WORK TO COMPLETE ::
Span requested from the data below: the line with "text-align: none ->" through the line with "text: allow ->", both included. Give only these lines again, exactly, and leave every picture out.

MATERIAL FOR THE TASK ::

----------

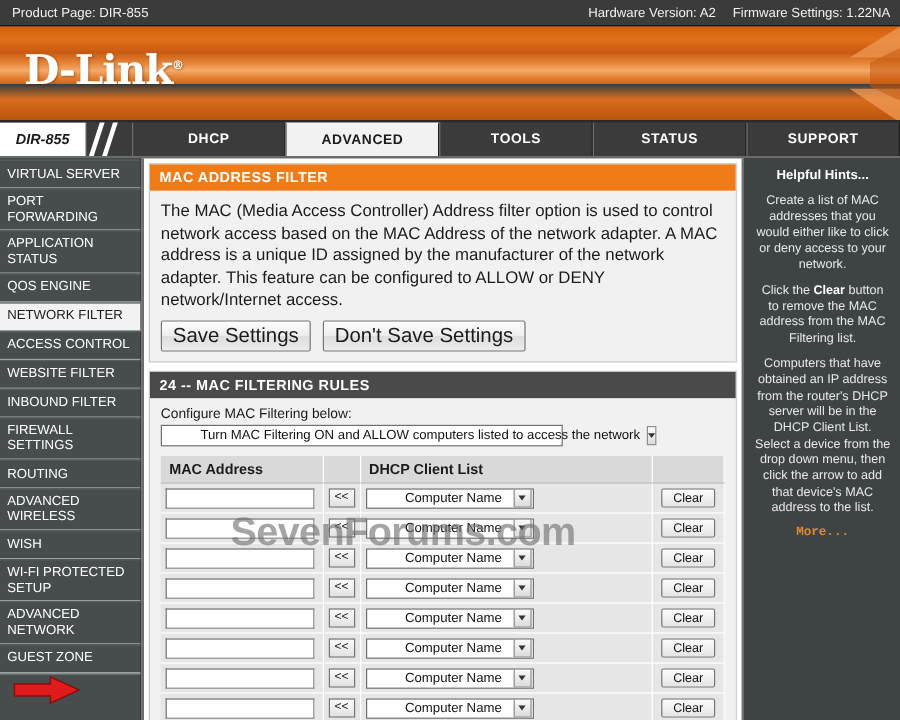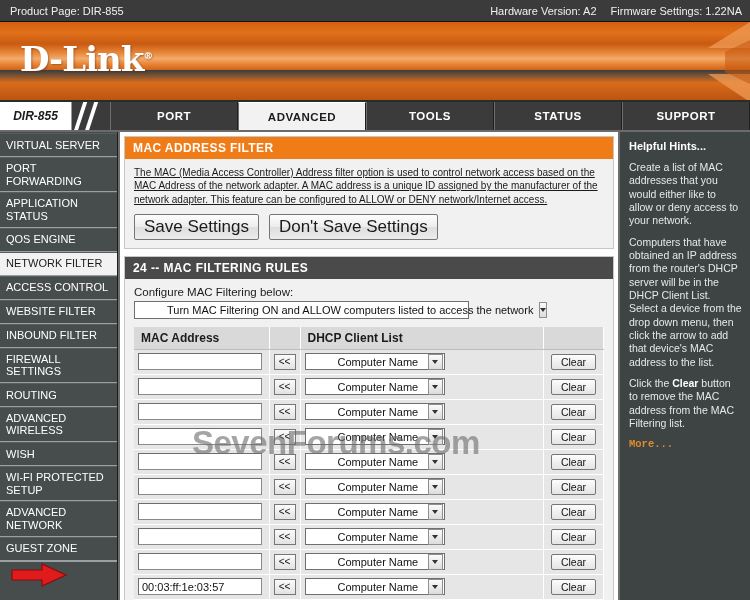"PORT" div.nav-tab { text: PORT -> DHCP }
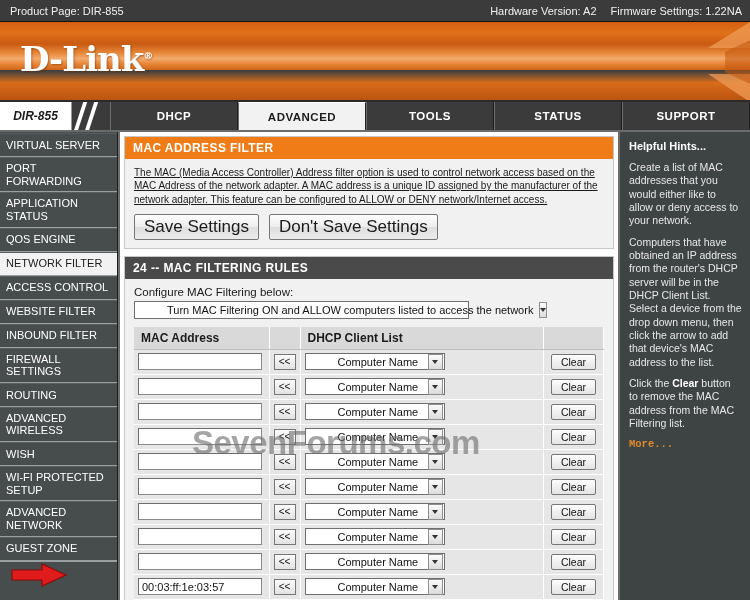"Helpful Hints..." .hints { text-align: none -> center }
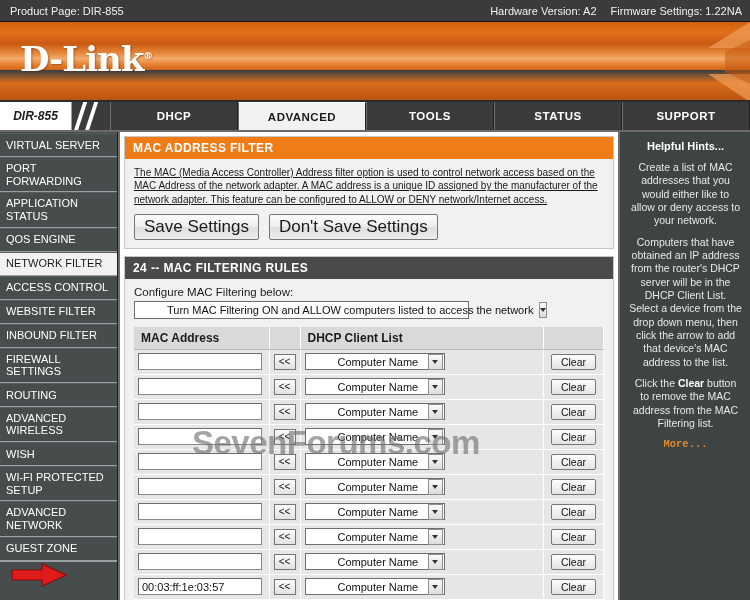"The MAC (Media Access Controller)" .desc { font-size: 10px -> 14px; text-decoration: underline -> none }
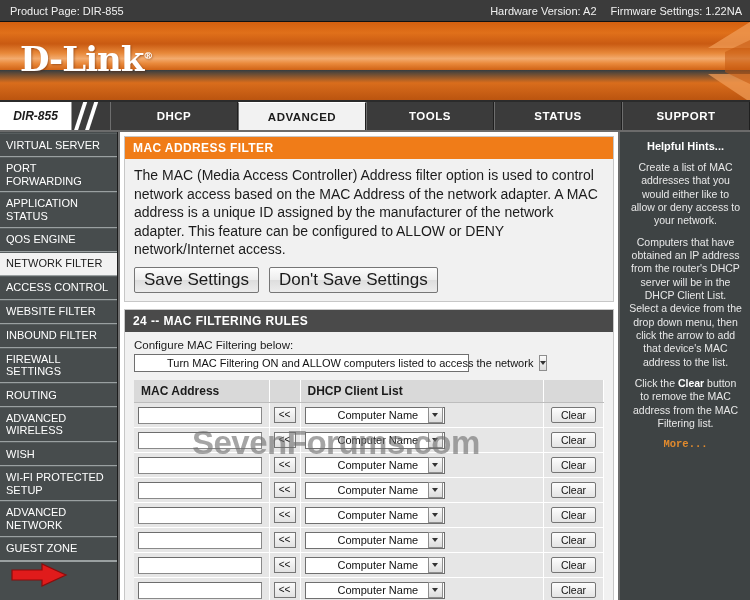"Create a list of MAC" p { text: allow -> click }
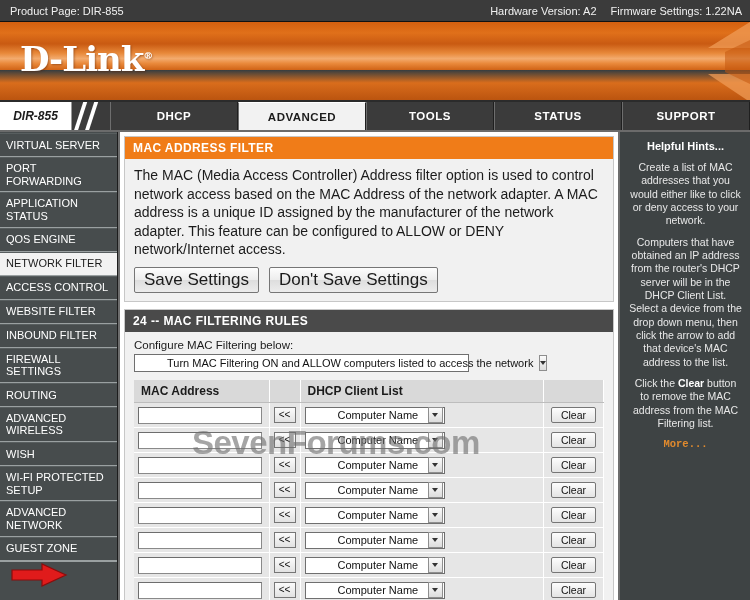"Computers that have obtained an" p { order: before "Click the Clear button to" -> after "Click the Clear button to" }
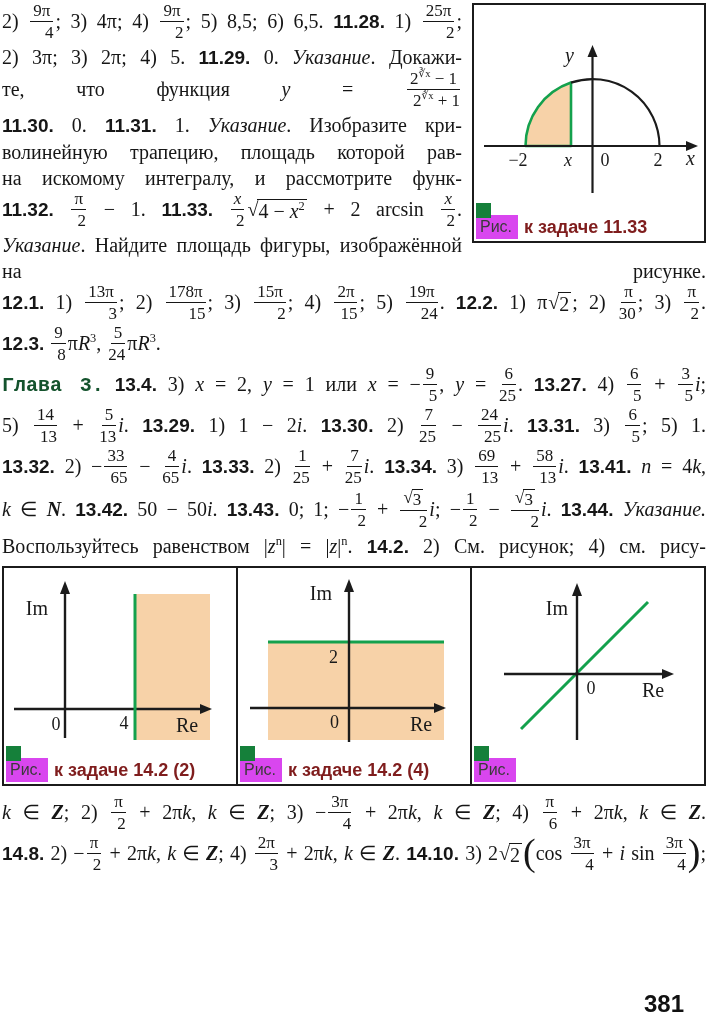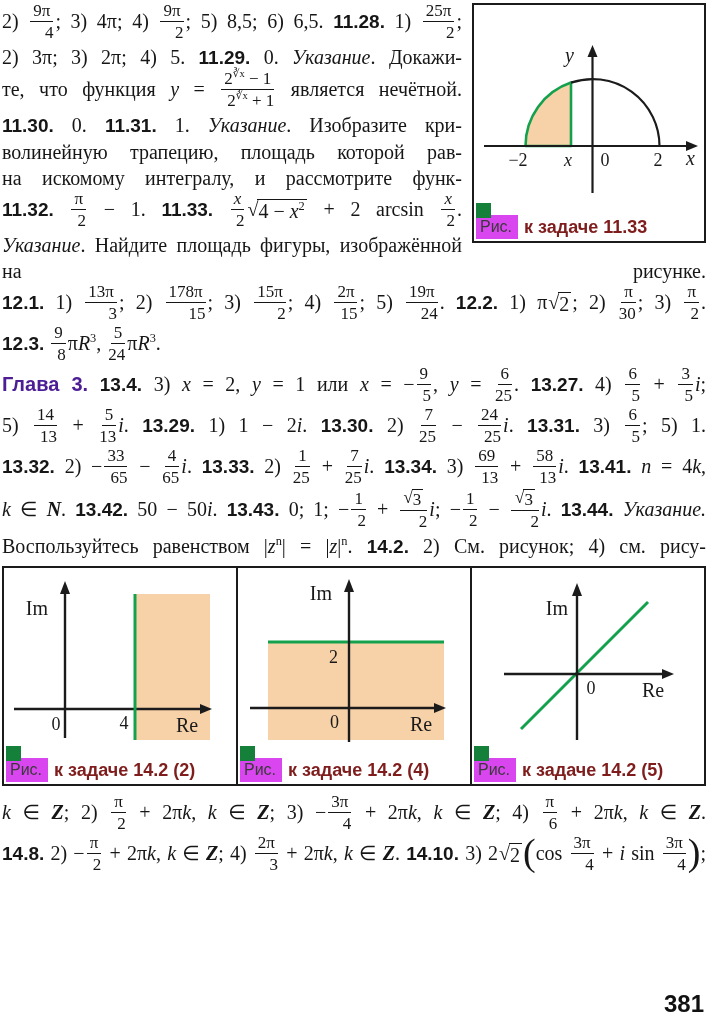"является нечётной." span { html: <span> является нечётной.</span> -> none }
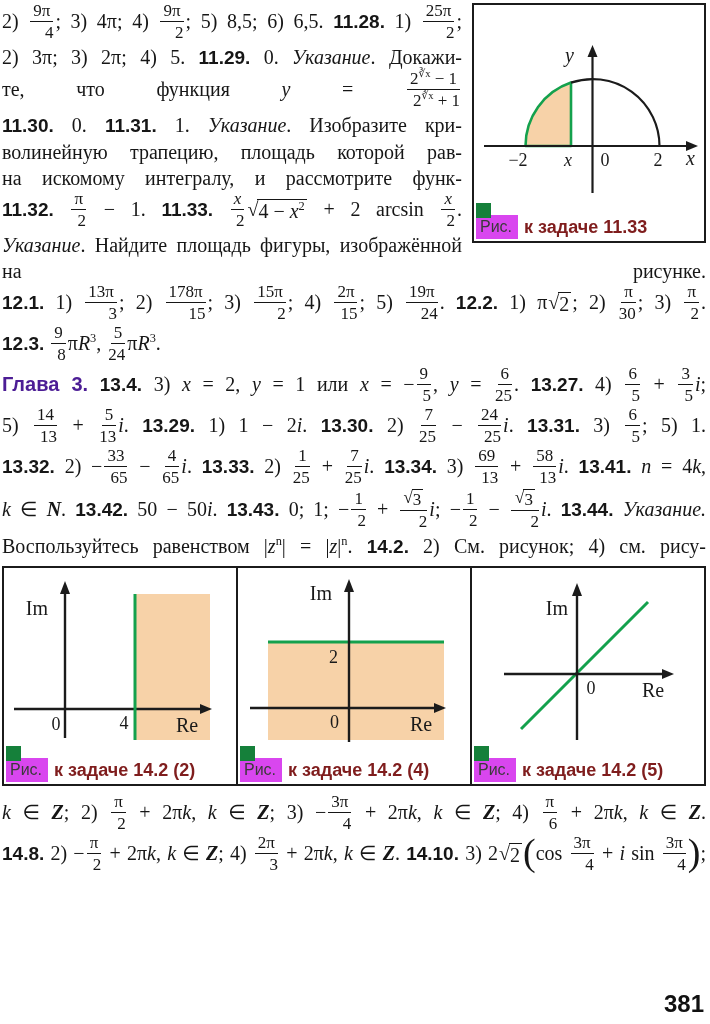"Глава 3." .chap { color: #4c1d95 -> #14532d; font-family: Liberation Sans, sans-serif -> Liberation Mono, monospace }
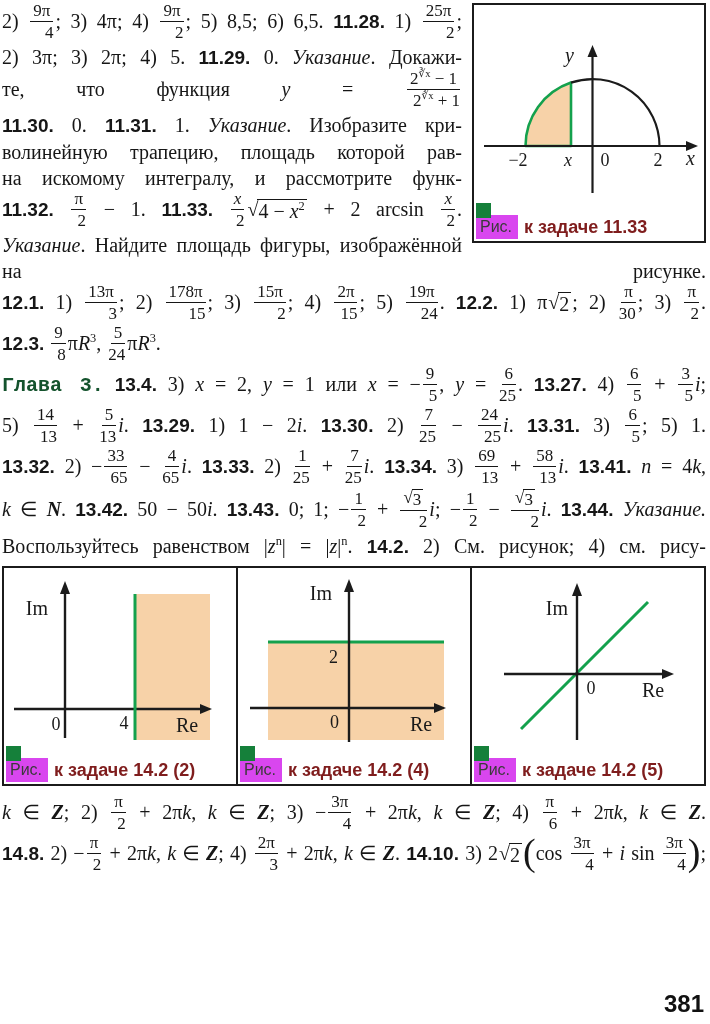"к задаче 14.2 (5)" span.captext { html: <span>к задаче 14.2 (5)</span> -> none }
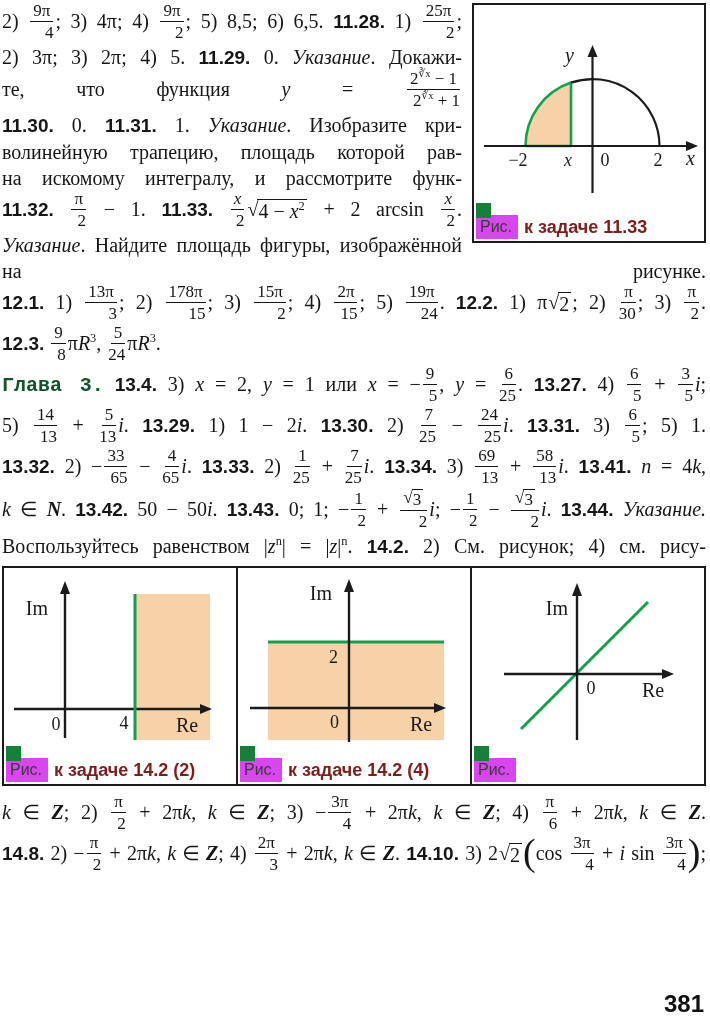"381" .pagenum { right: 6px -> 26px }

----------

EXERCISE RESPONSE ::
"Helpful Hints..." .hints { text-align: none -> center }
"The MAC (Media Access Controller)" .desc { font-size: 10px -> 14px; text-decoration: underline -> none }
"Create a list of MAC" p { text: allow -> click }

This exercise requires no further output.